Allerdings gibt es auch Einwände gegen das Gesetz. Beim Hauptverband der Sozialversicherungsträger befürwortet man grundsätzlich die Möglichkeit, dass Ärzte andere Ärzte anstellen. Allerdings wird Kritik daran geübt, dass damit die langfristige Planung der Versorgung ausgehebelt werden könnte. Beim Hauptverband hält man es nämlich für möglich, dass einzelne Praxen ihr Angebot deutlich ausweiten, heißt es in der einer Stellungnahme zum Gesetzesentwurf. Was, wenn ein nieder- gelassener Arzt stark expandiert und der Konkurrenz damit Patienten abgräbt? Wie solle außerdem „der Anreiz für Mediziner in ländlichen Gegenden verbessert werden, wenn in Ballungszentren die Möglichkeit geschaffen wird, sich anstellen zu lassen?“, lautet ein weiterer Einwand. Ein anderer Aspekt ist, dass die Reform eingesessenen Ärzten einen Vorteil verschaffen könnte: Weitet ein Internist oder Orthopäde sein Angebot aus, indem er Mediziner anstellt, wird eine geringere Zahl an neuen Kassenärzten benötigt.
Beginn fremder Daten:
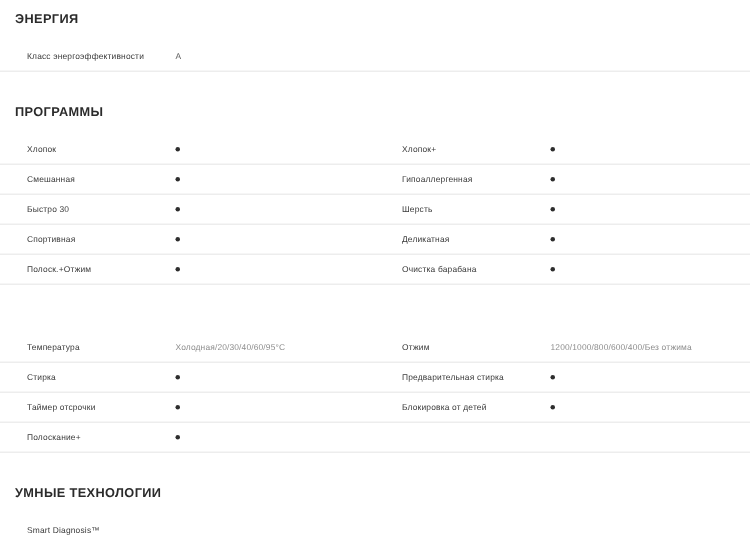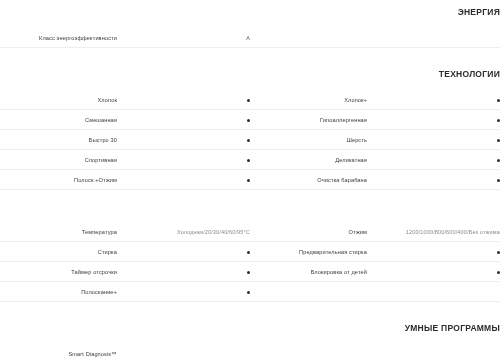--- a/index.html
+++ b/index.html
@@ -17,7 +17,7 @@
     padding: 0;
   }
 
-  .spec-section { width: 100%; text-align: right; }
+  .spec-section { width: 100%; }
 
   .section-heading {
     font-size: 8.5px;

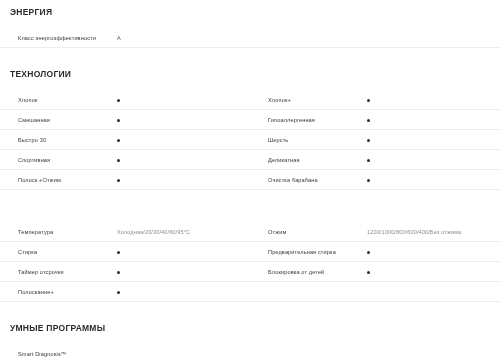--- a/index.html
+++ b/index.html
@@ -102,7 +102,7 @@
       </div>
       <div class="spec-section">
         <div class="gap-lg"></div>
-        <div class="section-heading">ТЕХНОЛОГИИ</div>
+        <div class="section-heading">ПРОГРАММЫ</div>
         <div class="gap-sm"></div>
         <div class="section-rows">
           <div class="spec-row">

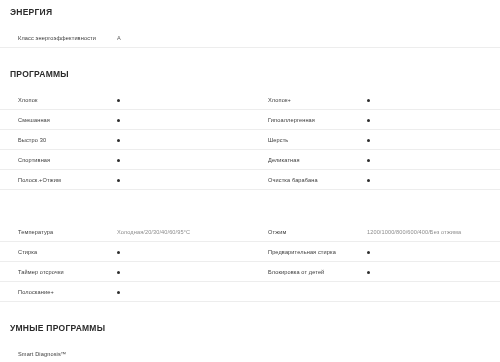--- a/index.html
+++ b/index.html
@@ -202,7 +202,7 @@
       </div>
       <div class="spec-section">
         <div class="gap-lg"></div>
-        <div class="section-heading">УМНЫЕ ПРОГРАММЫ</div>
+        <div class="section-heading">УМНЫЕ ТЕХНОЛОГИИ</div>
         <div class="gap-sm"></div>
         <div class="section-rows">
           <div class="spec-row">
Als Reaktion auf diese Einwände wurde ein neuer Passus ins Gesetz aufgenommen, wonach Hauptverband und Ärztekammer sich im Rahmen eines Gesamtvertrags darüber einigen sollen, welche Leistungen angestellte Ärzte mit der Kasse abrechnen können. Bei der Ärztekammer geht man davon aus, dass es im Rahmen dieses Vertrags keine Einschränkungen für Mediziner geben wird. Der Beschluss des neuen Gesetzes soll im Dezember erfolgen.